Legislativo de Chapecó aprova Projeto de Lei que cria Programa de Segurança Digital para crianças e adolescentes
A Câmara Municipal de Chapecó aprovou, em segunda votação nesta quinta-feira (09-05), o Projeto de Lei Ordinária nº 36/2025, que institui o Programa de Segurança Digital Infanto-Juvenil.
PUBLICADO EM 09/05/2025 - 16:48

A Câmara Municipal de Chapecó aprovou, em segunda votação nesta quinta-feira (08-05), o Projeto de Lei Ordinária nº 36/2025, que institui o Programa de Segurança Digital Infanto-Juvenil. A proposta, de autoria do vereador André Pagnussat (Republicanos), visa promover a conscientização sobre os riscos da internet para crianças e adolescentes, por meio da criação de material didático, realização de palestras e cursos em escolas, igrejas e outros espaços, além de campanhas de mídia.

O projeto agora segue para sanção do prefeito e, uma vez publicado, passará a ter força de lei no município. A iniciativa prevê a produção de conteúdos educativos sobre temas como exposição nas redes sociais, cyberbullying, uso responsável da tecnologia e até noções básicas sobre a Lei Geral de Proteção de Dados (LGPD). As ações deverão envolver profissionais especializados, como educadores, psicólogos e especialistas em segurança digital.

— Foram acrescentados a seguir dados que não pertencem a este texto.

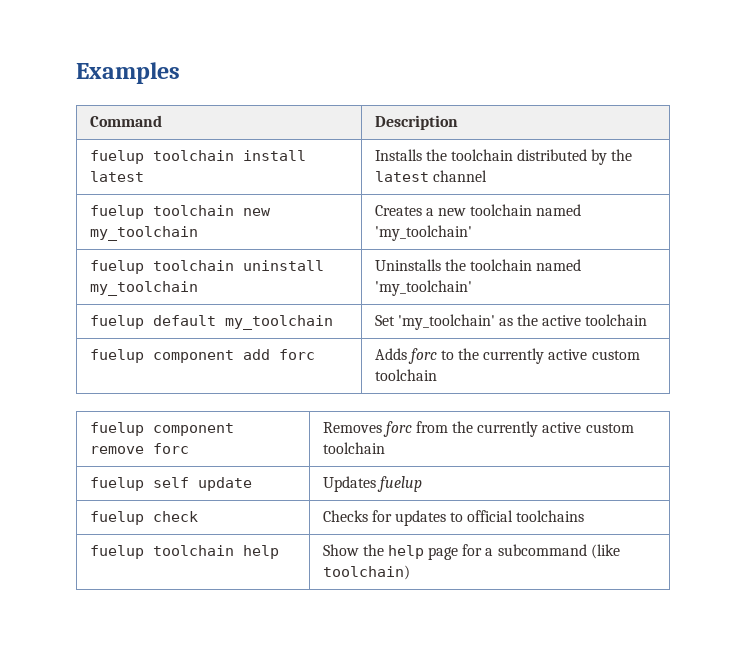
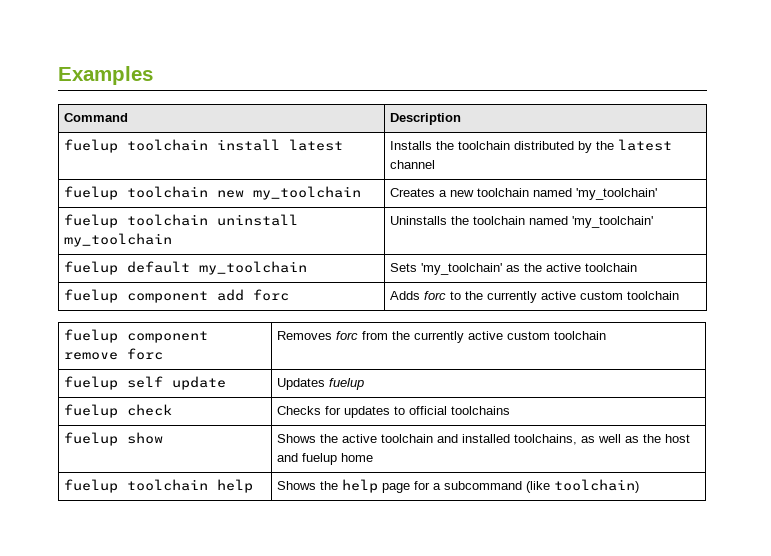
[374,315,395,326] Set -> [389,263,417,272] Sets
(585, 516) none -> [63,432,163,446] [276,434,690,445] [276,453,373,465] // fuelup show | Shows the active toolchain and installed toolchains, as well as the host and fuelup home
[322,544,359,556] Show -> [276,481,316,490] Shows

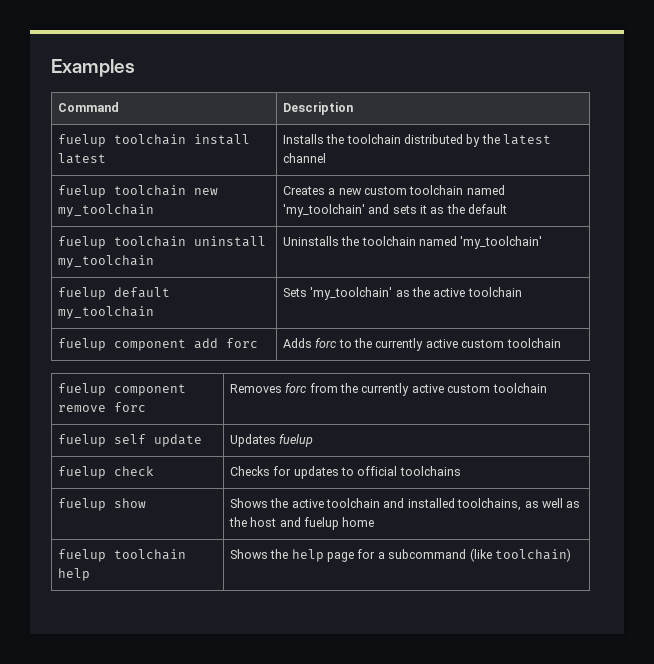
[476,188,657,200] toolchain named 'my_toolchain' -> [364,185,505,195] [282,204,508,217] custom toolchain named 'my_toolchain' and sets it as the default

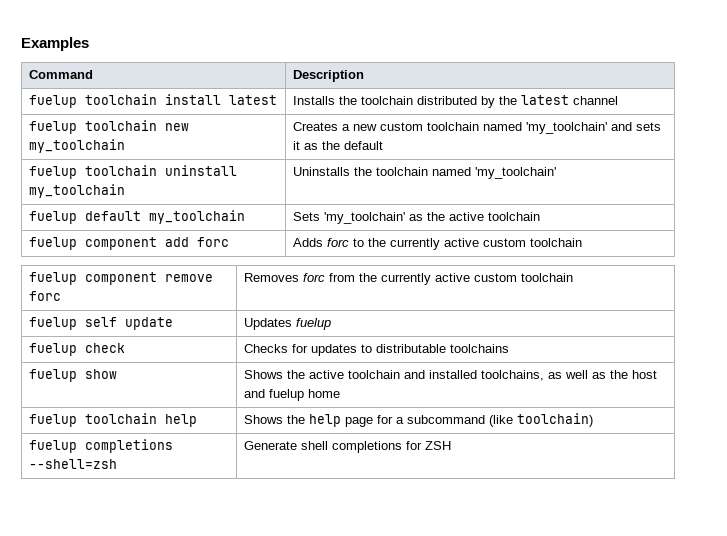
[357,466,398,476] official -> [375,344,446,353] distributable
(571, 555) none -> [28,439,173,453] [28,459,117,469] [243,441,451,453] // fuelup completions --shell=zsh | Generate shell completions for ZSH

Segundo o vereador Pagnussat, o projeto é uma resposta direta aos crescentes perigos enfrentados por jovens no ambiente virtual. “A internet é uma ferramenta poderosa, mas, infelizmente, também é um espaço onde nossas crianças estão expostas a riscos sérios, como desafios perigosos, conteúdos inadequados e o cyberbullying. Precisamos preparar nossa comunidade para lidar com isso”, destacou.

Além da formação de alunos, o programa também focará na capacitação de pais, responsáveis e educadores, com o objetivo de fortalecer o diálogo e a orientação dentro das famílias. “Estamos falando de prevenção, de cuidado e de um compromisso coletivo com a saúde mental e a segurança dos nossos jovens”, acrescentou o vereador.

As campanhas de conscientização previstas no texto da lei serão veiculadas por meio das redes sociais, rádios, TVs locais e eventos comunitários, buscando alcançar o maior número possível de pessoas. O projeto ainda determina que os custos das ações sejam cobertos por dotações orçamentárias do município, podendo ser suplementados, se necessário.